Give back the lines of the entries below exactly as written, from the first line to the line holding "-8,21 +8,21 @@", both included, with the pictures omitted.

▶ [Data extracts]:
..............................

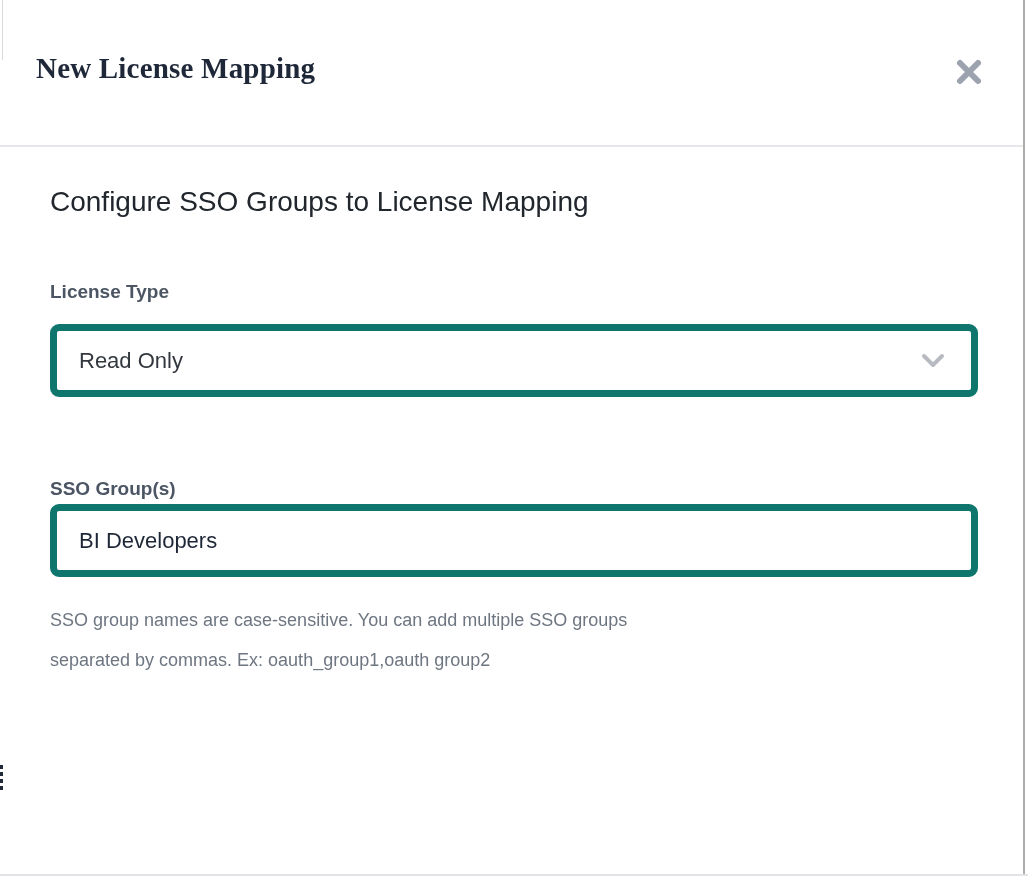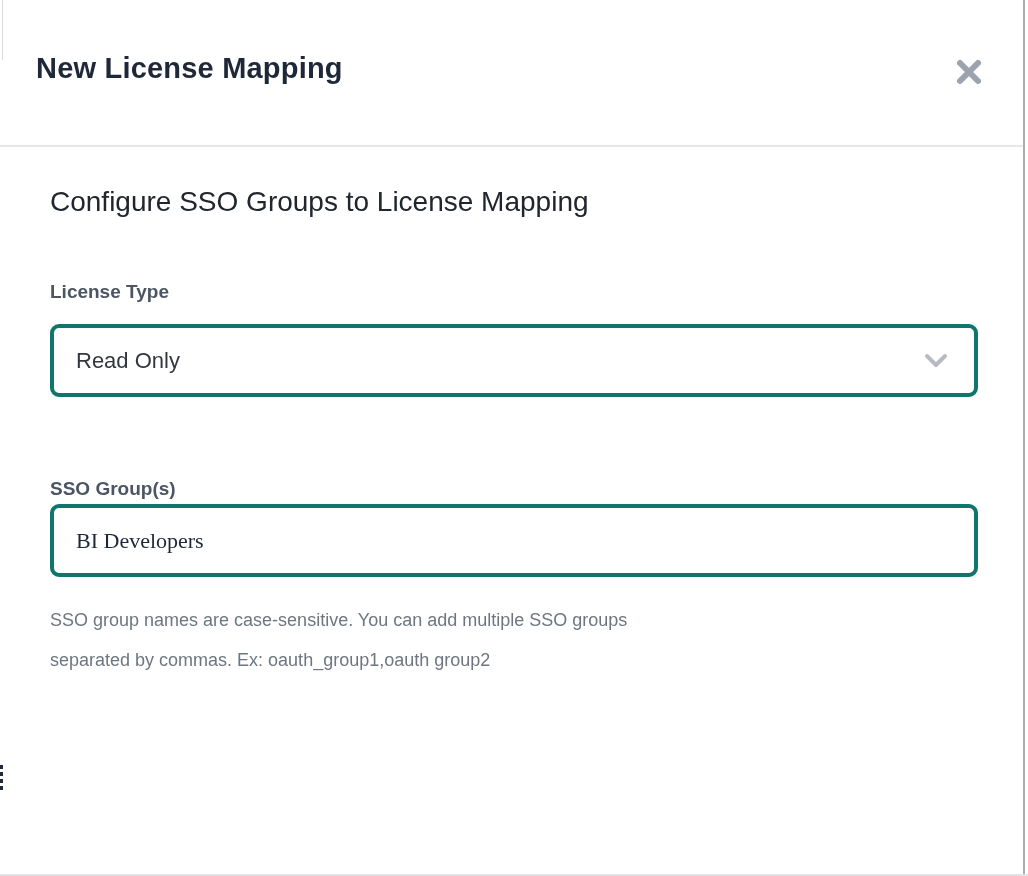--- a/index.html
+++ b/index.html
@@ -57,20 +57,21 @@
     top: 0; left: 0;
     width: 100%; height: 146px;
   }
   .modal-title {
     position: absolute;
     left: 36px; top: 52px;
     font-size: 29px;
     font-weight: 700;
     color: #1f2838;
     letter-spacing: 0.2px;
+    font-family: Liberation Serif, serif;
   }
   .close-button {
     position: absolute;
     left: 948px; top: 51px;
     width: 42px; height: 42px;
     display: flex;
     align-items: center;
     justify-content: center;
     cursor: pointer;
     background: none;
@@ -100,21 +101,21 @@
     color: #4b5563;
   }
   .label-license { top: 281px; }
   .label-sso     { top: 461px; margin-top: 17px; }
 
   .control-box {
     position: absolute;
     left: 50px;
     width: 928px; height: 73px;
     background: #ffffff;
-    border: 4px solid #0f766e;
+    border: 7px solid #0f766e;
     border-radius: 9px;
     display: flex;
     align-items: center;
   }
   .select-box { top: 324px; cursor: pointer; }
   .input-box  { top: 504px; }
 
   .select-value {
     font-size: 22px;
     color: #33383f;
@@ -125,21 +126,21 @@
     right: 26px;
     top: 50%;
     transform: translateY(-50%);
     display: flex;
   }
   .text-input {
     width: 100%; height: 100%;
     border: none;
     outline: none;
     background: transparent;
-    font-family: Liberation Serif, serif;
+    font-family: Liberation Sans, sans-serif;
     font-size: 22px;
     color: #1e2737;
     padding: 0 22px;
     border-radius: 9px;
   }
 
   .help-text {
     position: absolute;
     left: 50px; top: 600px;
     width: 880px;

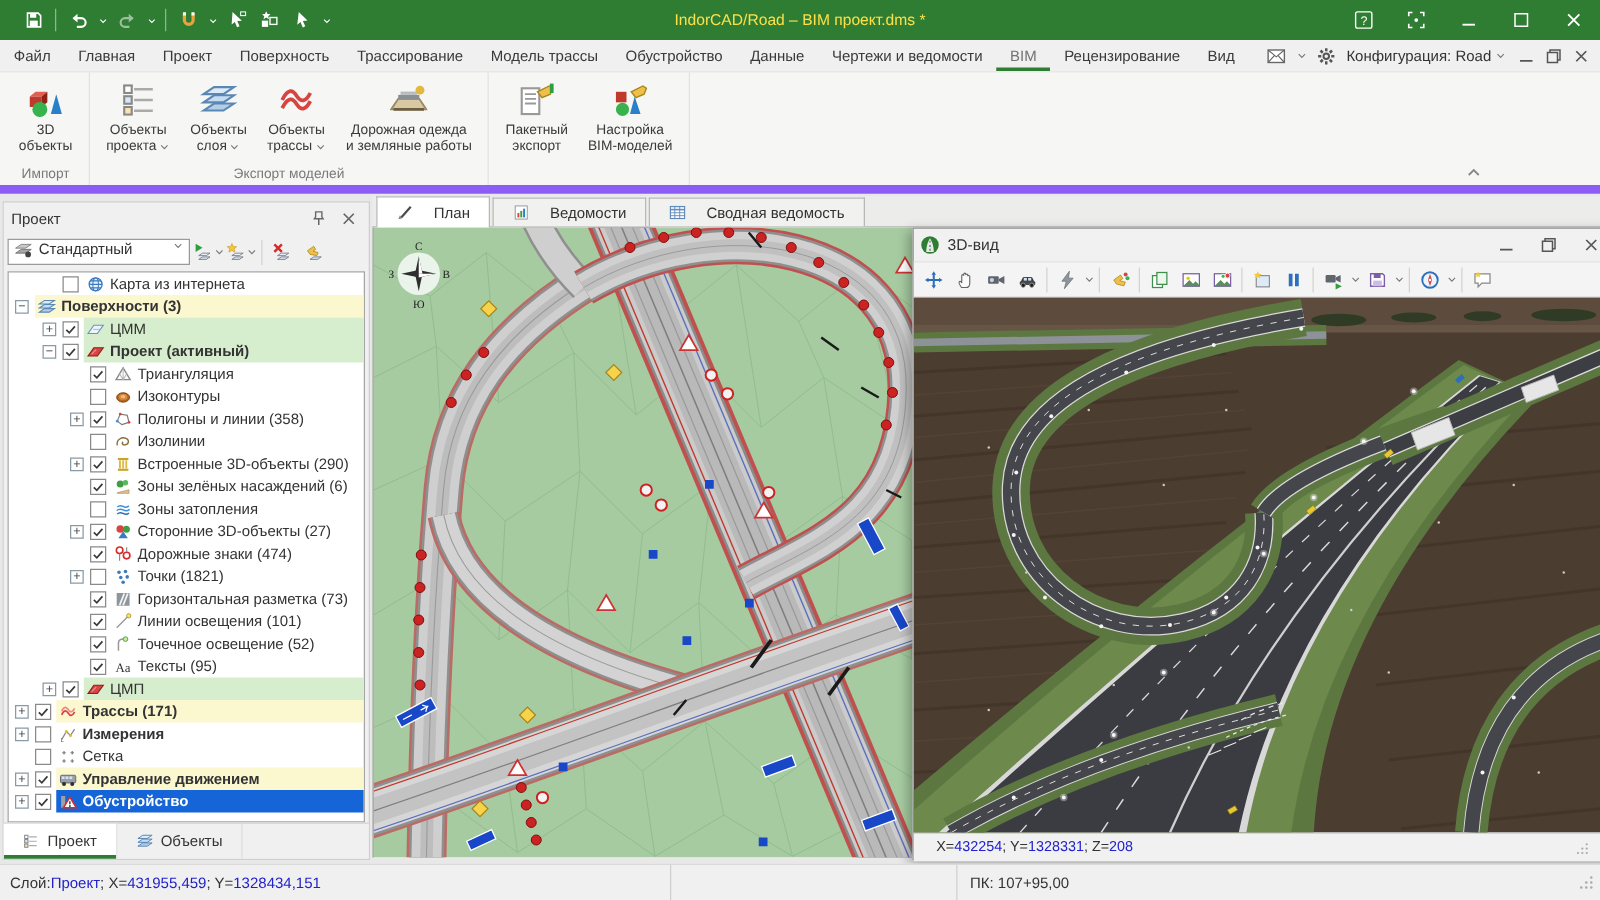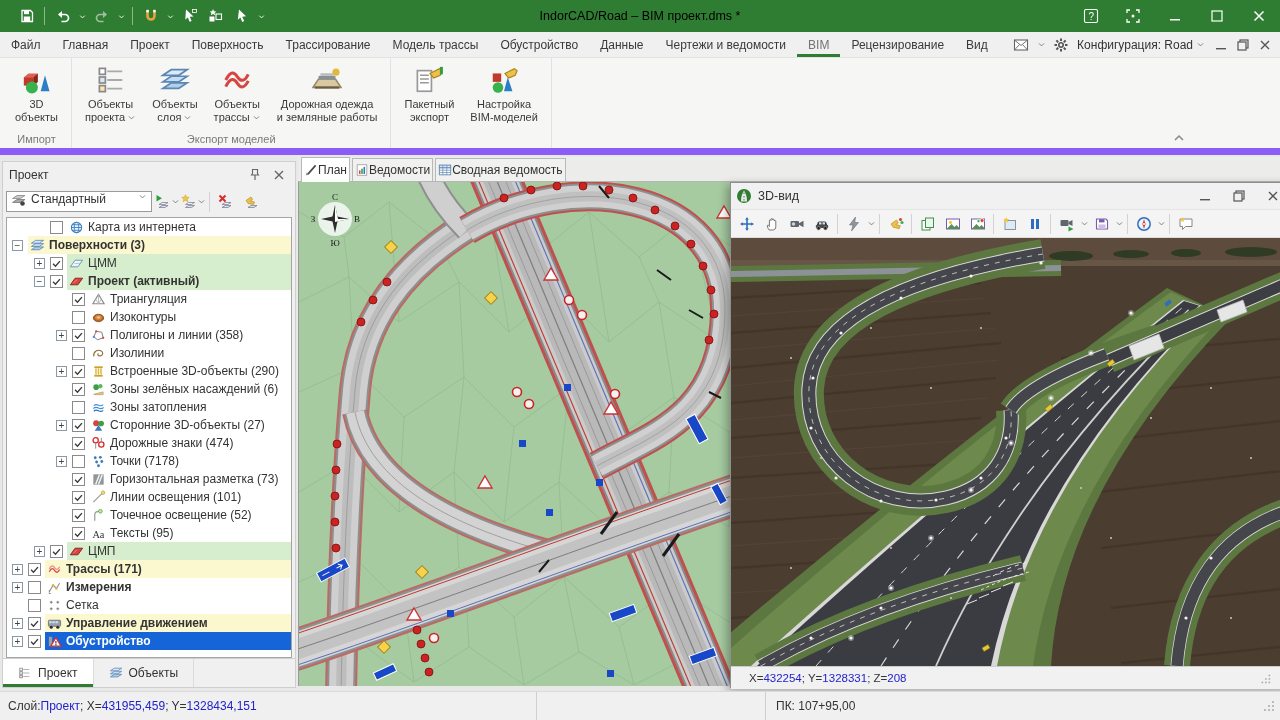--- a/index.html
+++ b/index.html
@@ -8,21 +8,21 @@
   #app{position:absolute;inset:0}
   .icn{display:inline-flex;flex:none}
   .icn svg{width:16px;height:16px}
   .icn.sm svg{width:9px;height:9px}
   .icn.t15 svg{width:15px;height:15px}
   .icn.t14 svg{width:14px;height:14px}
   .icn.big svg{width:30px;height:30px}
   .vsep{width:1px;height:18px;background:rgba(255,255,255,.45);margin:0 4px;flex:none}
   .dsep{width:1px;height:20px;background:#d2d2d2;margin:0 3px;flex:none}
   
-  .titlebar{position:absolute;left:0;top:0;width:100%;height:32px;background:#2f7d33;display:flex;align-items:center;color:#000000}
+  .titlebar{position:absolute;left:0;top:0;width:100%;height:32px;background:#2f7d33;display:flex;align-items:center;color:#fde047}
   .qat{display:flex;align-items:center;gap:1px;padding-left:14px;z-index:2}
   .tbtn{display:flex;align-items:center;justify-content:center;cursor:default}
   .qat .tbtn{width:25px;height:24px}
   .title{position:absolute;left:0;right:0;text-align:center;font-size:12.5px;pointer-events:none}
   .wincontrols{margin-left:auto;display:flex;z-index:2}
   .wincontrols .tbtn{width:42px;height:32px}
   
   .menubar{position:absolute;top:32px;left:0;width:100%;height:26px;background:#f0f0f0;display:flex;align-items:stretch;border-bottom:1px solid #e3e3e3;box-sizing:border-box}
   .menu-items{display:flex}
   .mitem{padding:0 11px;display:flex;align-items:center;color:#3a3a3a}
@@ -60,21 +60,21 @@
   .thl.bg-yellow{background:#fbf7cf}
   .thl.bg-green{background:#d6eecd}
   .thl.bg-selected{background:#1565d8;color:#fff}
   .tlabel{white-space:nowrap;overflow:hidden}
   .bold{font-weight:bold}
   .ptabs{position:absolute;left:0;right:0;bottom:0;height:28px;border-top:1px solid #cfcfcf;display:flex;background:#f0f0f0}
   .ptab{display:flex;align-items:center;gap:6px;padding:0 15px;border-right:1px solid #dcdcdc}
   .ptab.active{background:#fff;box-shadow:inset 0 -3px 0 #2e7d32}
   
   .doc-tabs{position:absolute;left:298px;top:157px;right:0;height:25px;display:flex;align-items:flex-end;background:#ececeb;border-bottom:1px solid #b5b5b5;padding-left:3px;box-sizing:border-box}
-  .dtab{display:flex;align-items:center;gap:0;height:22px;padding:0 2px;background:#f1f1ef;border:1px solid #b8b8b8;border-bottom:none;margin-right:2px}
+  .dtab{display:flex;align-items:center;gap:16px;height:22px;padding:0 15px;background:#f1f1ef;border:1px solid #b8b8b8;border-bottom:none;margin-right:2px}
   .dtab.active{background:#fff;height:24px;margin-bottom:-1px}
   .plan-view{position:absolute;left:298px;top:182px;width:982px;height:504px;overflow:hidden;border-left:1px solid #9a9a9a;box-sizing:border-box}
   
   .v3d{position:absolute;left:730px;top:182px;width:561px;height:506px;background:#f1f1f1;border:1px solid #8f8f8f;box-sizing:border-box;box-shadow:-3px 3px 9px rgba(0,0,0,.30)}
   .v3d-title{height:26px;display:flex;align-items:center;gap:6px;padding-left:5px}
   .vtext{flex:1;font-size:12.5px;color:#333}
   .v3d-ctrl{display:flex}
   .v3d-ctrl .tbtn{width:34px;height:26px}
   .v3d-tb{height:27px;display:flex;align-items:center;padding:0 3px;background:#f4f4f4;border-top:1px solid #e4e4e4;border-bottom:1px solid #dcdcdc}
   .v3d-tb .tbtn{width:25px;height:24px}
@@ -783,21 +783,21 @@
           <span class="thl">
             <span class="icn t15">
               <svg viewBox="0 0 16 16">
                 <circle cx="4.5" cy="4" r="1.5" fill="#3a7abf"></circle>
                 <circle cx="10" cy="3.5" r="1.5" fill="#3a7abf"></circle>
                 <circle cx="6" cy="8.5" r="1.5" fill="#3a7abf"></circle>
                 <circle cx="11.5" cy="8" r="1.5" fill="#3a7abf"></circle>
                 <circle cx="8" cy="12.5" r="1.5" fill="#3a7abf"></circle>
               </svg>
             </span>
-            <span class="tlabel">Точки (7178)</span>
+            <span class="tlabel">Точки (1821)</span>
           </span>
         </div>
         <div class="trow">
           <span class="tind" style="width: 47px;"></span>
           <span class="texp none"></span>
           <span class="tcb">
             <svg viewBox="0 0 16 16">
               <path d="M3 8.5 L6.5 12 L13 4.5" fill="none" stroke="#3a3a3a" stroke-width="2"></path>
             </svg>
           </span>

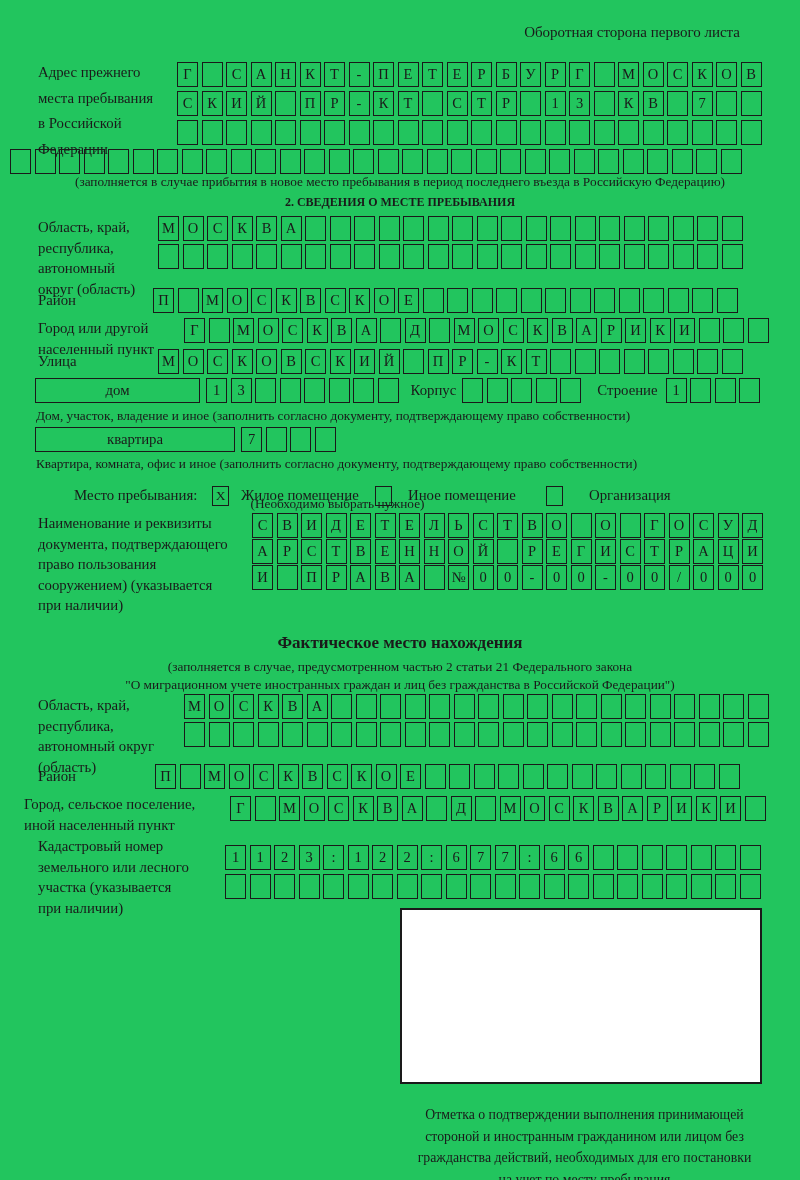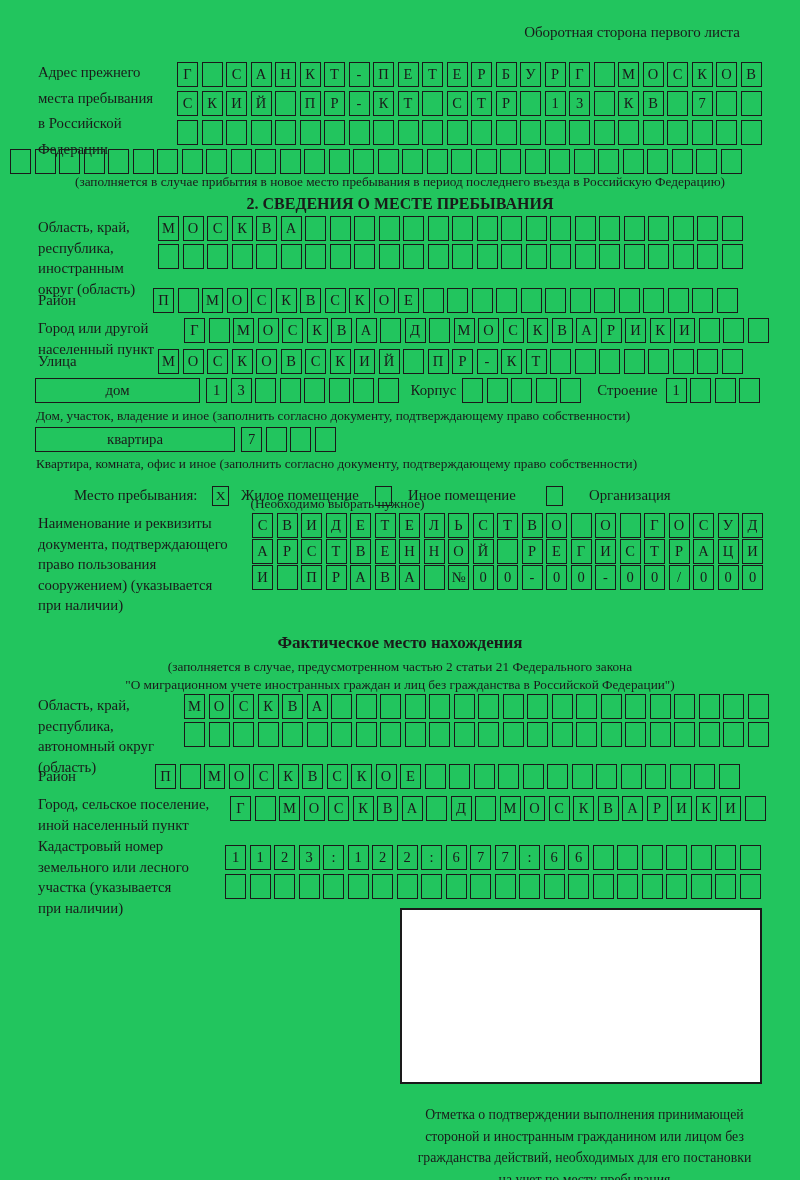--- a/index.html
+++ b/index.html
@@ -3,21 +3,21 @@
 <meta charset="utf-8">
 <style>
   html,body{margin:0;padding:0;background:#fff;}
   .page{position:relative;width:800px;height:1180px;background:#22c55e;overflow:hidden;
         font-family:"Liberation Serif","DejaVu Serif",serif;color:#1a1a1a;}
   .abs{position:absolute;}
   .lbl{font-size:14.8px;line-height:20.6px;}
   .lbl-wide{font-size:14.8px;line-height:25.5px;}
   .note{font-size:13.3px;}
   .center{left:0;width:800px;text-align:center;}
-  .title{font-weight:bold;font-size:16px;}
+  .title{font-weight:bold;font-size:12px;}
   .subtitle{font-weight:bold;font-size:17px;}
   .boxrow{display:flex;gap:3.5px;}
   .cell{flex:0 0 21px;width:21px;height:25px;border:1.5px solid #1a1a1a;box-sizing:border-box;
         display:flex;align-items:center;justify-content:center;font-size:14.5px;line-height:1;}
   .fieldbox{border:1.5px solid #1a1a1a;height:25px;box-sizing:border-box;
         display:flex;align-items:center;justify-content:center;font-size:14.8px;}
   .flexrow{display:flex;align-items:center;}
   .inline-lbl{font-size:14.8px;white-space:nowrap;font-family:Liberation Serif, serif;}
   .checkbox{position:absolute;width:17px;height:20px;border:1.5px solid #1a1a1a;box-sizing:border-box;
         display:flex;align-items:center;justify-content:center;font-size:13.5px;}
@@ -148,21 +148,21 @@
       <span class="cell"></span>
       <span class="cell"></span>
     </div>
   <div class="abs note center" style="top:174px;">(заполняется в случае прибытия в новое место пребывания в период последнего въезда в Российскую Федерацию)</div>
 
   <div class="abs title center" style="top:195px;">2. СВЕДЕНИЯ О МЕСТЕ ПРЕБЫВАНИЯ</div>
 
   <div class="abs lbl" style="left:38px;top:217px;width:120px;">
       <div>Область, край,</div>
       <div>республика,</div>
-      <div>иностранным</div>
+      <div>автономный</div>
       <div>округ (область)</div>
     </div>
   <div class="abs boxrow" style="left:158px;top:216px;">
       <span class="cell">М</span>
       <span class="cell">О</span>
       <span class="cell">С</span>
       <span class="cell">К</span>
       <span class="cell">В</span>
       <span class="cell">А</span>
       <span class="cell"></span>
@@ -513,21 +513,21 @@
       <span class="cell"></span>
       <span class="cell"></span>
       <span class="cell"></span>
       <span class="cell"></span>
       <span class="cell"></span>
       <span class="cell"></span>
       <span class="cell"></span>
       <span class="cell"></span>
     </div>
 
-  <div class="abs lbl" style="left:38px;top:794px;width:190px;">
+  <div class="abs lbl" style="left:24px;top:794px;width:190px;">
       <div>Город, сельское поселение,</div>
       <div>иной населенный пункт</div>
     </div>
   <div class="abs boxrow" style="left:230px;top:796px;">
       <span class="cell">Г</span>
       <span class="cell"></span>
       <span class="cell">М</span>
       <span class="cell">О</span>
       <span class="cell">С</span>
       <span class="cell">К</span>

..............................

▶ [Output for this exercise]:
--- a/index.html
+++ b/index.html
@@ -57,20 +57,21 @@
     top: 0; left: 0;
     width: 100%; height: 146px;
   }
   .modal-title {
     position: absolute;
     left: 36px; top: 52px;
     font-size: 29px;
     font-weight: 700;
     color: #1f2838;
     letter-spacing: 0.2px;
+    font-family: Liberation Serif, serif;
   }
   .close-button {
     position: absolute;
     left: 948px; top: 51px;
     width: 42px; height: 42px;
     display: flex;
     align-items: center;
     justify-content: center;
     cursor: pointer;
     background: none;
@@ -100,21 +101,21 @@
     color: #4b5563;
   }
   .label-license { top: 281px; }
   .label-sso     { top: 461px; margin-top: 17px; }
 
   .control-box {
     position: absolute;
     left: 50px;
     width: 928px; height: 73px;
     background: #ffffff;
-    border: 4px solid #0f766e;
+    border: 7px solid #0f766e;
     border-radius: 9px;
     display: flex;
     align-items: center;
   }
   .select-box { top: 324px; cursor: pointer; }
   .input-box  { top: 504px; }
 
   .select-value {
     font-size: 22px;
     color: #33383f;
@@ -125,21 +126,21 @@
     right: 26px;
     top: 50%;
     transform: translateY(-50%);
     display: flex;
   }
   .text-input {
     width: 100%; height: 100%;
     border: none;
     outline: none;
     background: transparent;
-    font-family: Liberation Serif, serif;
+    font-family: Liberation Sans, sans-serif;
     font-size: 22px;
     color: #1e2737;
     padding: 0 22px;
     border-radius: 9px;
   }
 
   .help-text {
     position: absolute;
     left: 50px; top: 600px;
     width: 880px;

--- a/index.html
+++ b/index.html
@@ -8,21 +8,21 @@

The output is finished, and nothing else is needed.